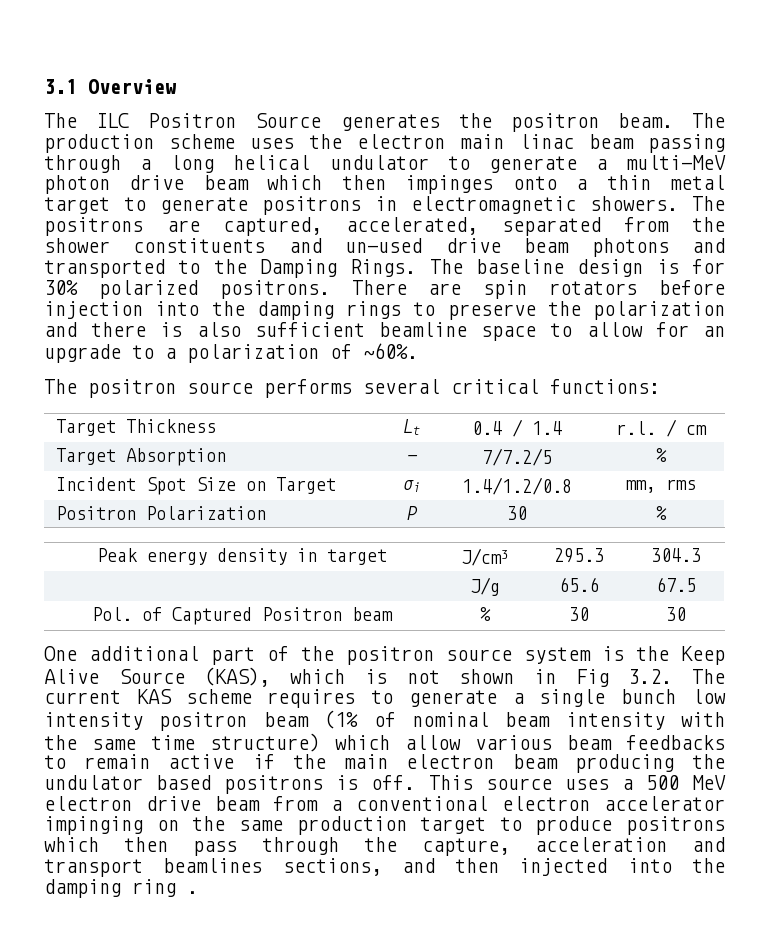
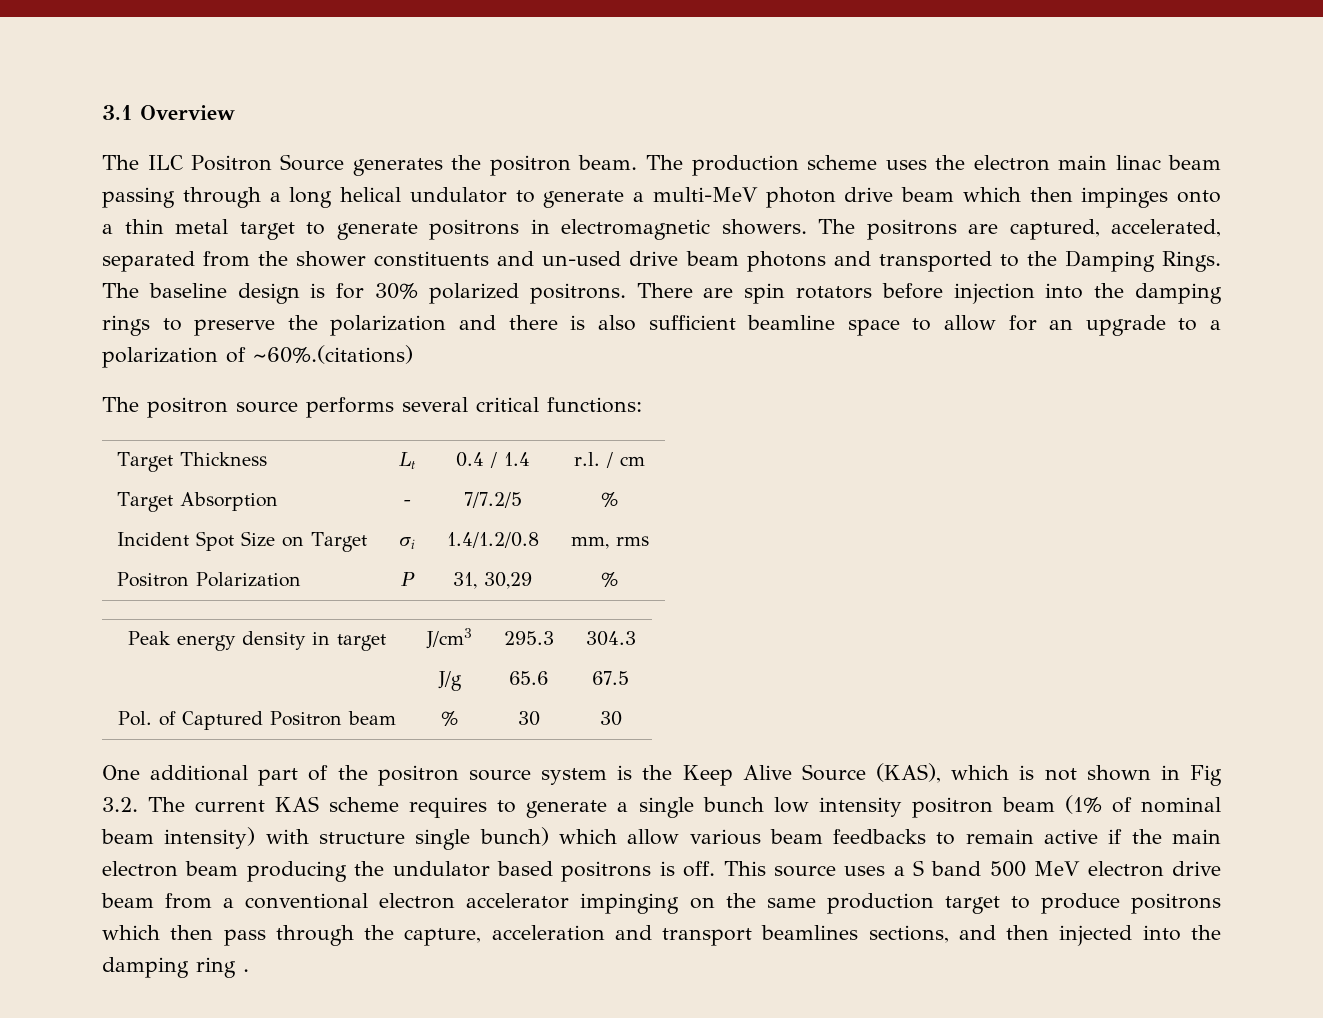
- There are spin rotators before injection into the damping rings to preserve the polarization and there is also sufficient beamline space to allow for an upgrade to a polarization of ~60%.
+ There are spin rotators before injection into the damping rings to preserve the polarization and there is also sufficient beamline space to allow for an upgrade to a polarization of ~60%.(citations)
- Positron Polarization | P | 30 | %
+ Positron Polarization | P | 31, 30,29 | %
- One additional part of the positron source system is the Keep Alive Source (KAS), which is not shown in Fig 3.2. The current KAS scheme requires to generate a single bunch low intensity positron beam (1% of nominal beam intensity with the same time structure) which allow various beam feedbacks to remain active if the main electron beam producing the undulator based positrons is off.
+ One additional part of the positron source system is the Keep Alive Source (KAS), which is not shown in Fig 3.2. The current KAS scheme requires to generate a single bunch low intensity positron beam (1% of nominal beam intensity) with structure single bunch) which allow various beam feedbacks to remain active if the main electron beam producing the undulator based positrons is off.
- This source uses a 500 MeV electron drive beam from a conventional electron accelerator impinging on the same production target to produce positrons which then pass through the capture, acceleration and transport beamlines sections, and then injected into the damping ring .
+ This source uses a S band 500 MeV electron drive beam from a conventional electron accelerator impinging on the same production target to produce positrons which then pass through the capture, acceleration and transport beamlines sections, and then injected into the damping ring .

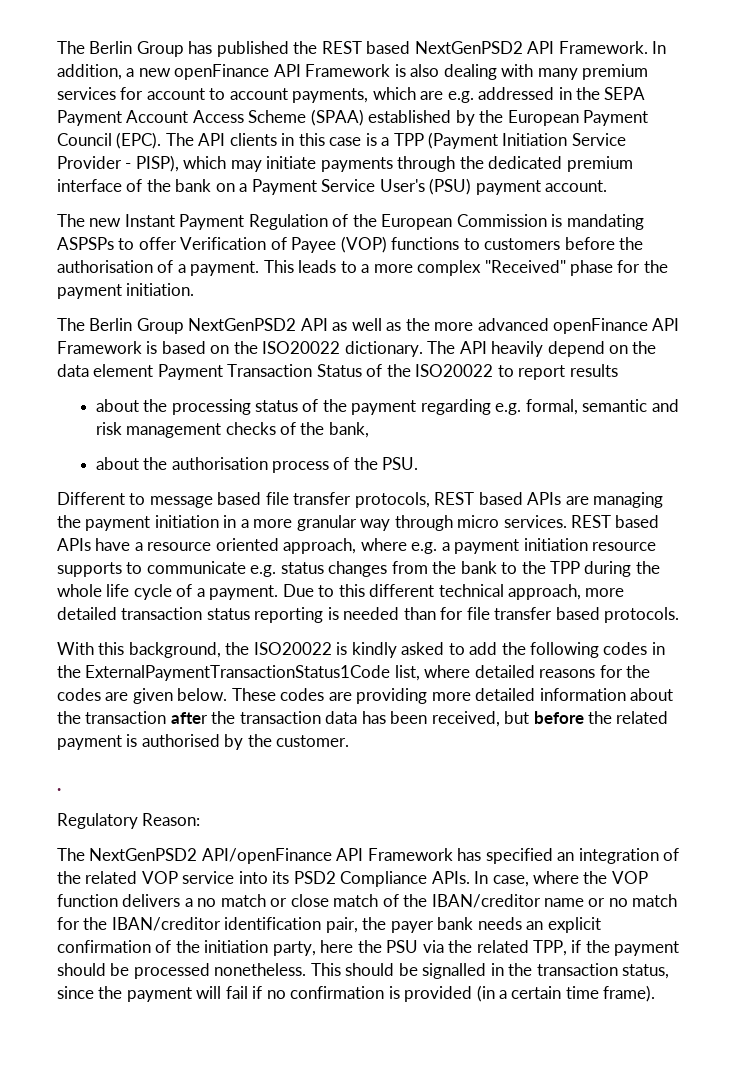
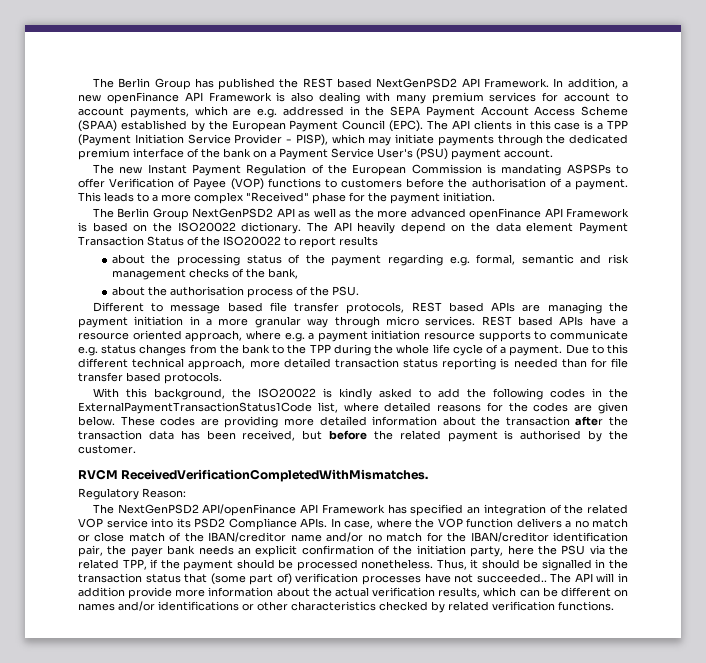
- .
+ RVCM ReceivedVerificationCompletedWithMismatches.
- In case, where the VOP function delivers a no match or close match of the IBAN/creditor name or no match for the IBAN/creditor identification pair, the payer bank needs an explicit confirmation of the initiation party, here the PSU via the related TPP, if the payment should be processed nonetheless.
+ In case, where the VOP function delivers a no match or close match of the IBAN/creditor name and/or no match for the IBAN/creditor identification pair, the payer bank needs an explicit confirmation of the initiation party, here the PSU via the related TPP, if the payment should be processed nonetheless.
- This should be signalled in the transaction status, since the payment will fail if no confirmation is provided (in a certain time frame).
+ Thus, it should be signalled in the transaction status that (some part of) verification processes have not succeeded.. The API will in addition provide more information about the actual verification results, which can be different on names and/or identifications or other characteristics checked by related verification functions.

______________________________

■ EXERCISE INSTRUCTIONS ■
Take from the material every line that holds "allow".

■ RESULT FOR THIS TASK ■
- There are spin rotators before injection into the damping rings to preserve the polarization and there is also sufficient beamline space to allow for an upgrade to a polarization of ~60%.
+ There are spin rotators before injection into the damping rings to preserve the polarization and there is also sufficient beamline space to allow for an upgrade to a polarization of ~60%.(citations)
- One additional part of the positron source system is the Keep Alive Source (KAS), which is not shown in Fig 3.2. The current KAS scheme requires to generate a single bunch low intensity positron beam (1% of nominal beam intensity with the same time structure) which allow various beam feedbacks to remain active if the main electron beam producing the undulator based positrons is off.
+ One additional part of the positron source system is the Keep Alive Source (KAS), which is not shown in Fig 3.2. The current KAS scheme requires to generate a single bunch low intensity positron beam (1% of nominal beam intensity) with structure single bunch) which allow various beam feedbacks to remain active if the main electron beam producing the undulator based positrons is off.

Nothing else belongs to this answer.